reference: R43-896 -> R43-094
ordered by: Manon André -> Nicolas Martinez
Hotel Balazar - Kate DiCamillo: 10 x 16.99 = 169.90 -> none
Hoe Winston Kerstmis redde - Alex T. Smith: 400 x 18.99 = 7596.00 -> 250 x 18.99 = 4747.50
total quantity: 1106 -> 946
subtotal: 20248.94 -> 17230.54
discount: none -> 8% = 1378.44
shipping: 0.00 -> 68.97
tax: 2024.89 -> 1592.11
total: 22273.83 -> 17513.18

» What to produce
From the line containing "subtotal: 20248.94 -> 17230.54" down to the last line of the data, transcribe every line exactly; nothing else should appear.

» Task answer
subtotal: 20248.94 -> 17230.54
discount: none -> 8% = 1378.44
shipping: 0.00 -> 68.97
tax: 2024.89 -> 1592.11
total: 22273.83 -> 17513.18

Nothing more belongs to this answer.